*DIRECTIONS*: What is needed is an exact copy of the records below, without the pictures.
-- -- --
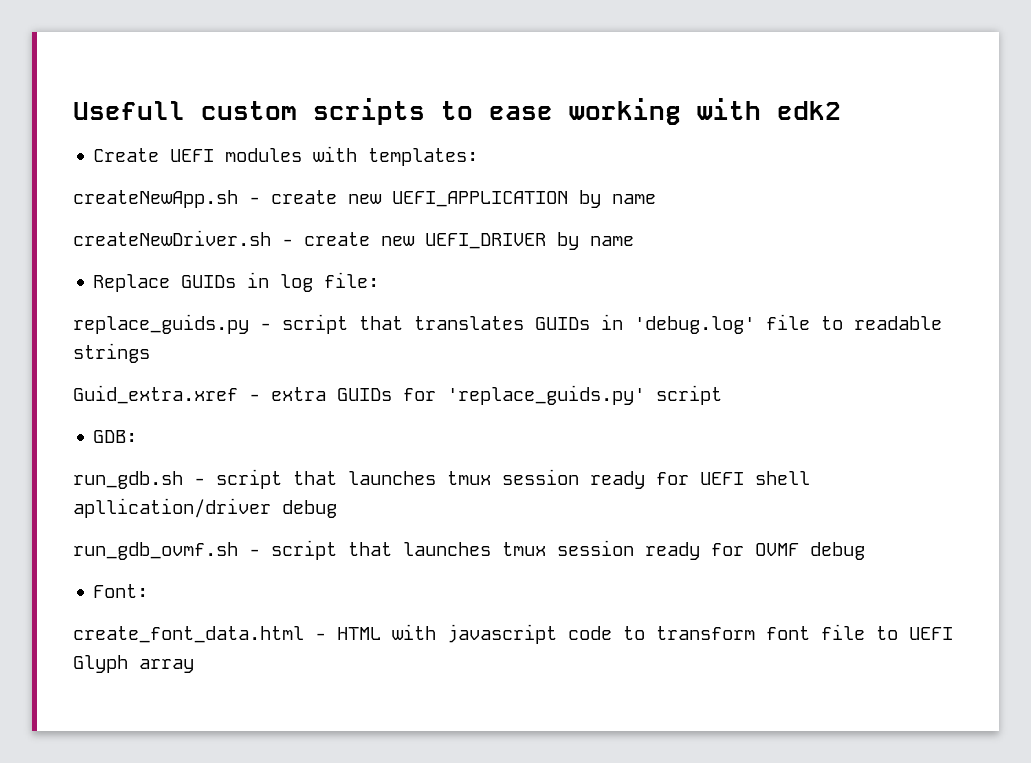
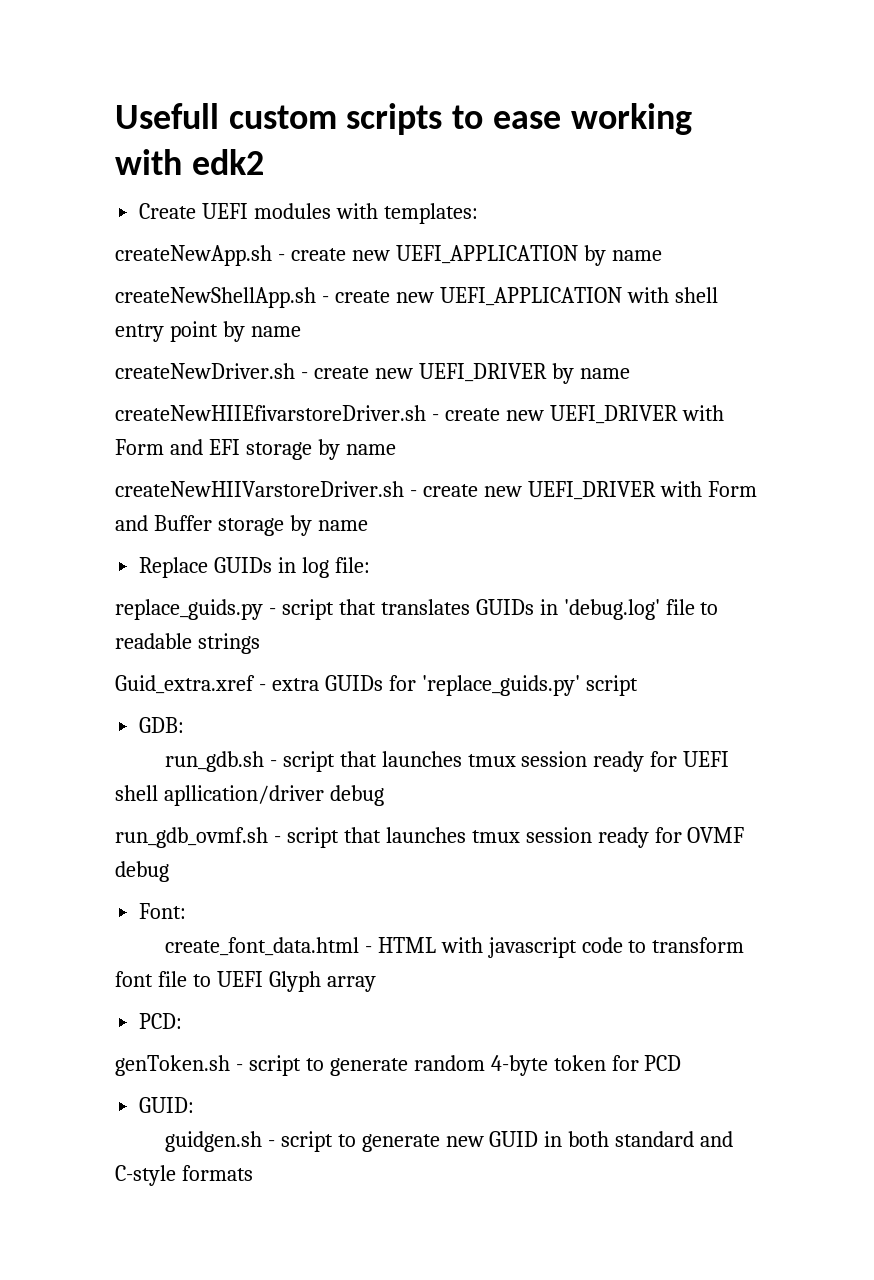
+ createNewShellApp.sh - create new UEFI_APPLICATION with shell entry point by name
+ createNewHIIEfivarstoreDriver.sh - create new UEFI_DRIVER with Form and EFI storage by name
+ createNewHIIVarstoreDriver.sh - create new UEFI_DRIVER with Form and Buffer storage by name
+ PCD:
+ genToken.sh - script to generate random 4-byte token for PCD
+ GUID:
+ guidgen.sh - script to generate new GUID in both standard and C-style formats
-- -- --
*RESULT OF THIS EXERCISE*:
+ createNewShellApp.sh - create new UEFI_APPLICATION with shell entry point by name
+ createNewHIIEfivarstoreDriver.sh - create new UEFI_DRIVER with Form and EFI storage by name
+ createNewHIIVarstoreDriver.sh - create new UEFI_DRIVER with Form and Buffer storage by name
+ PCD:
+ genToken.sh - script to generate random 4-byte token for PCD
+ GUID:
+ guidgen.sh - script to generate new GUID in both standard and C-style formats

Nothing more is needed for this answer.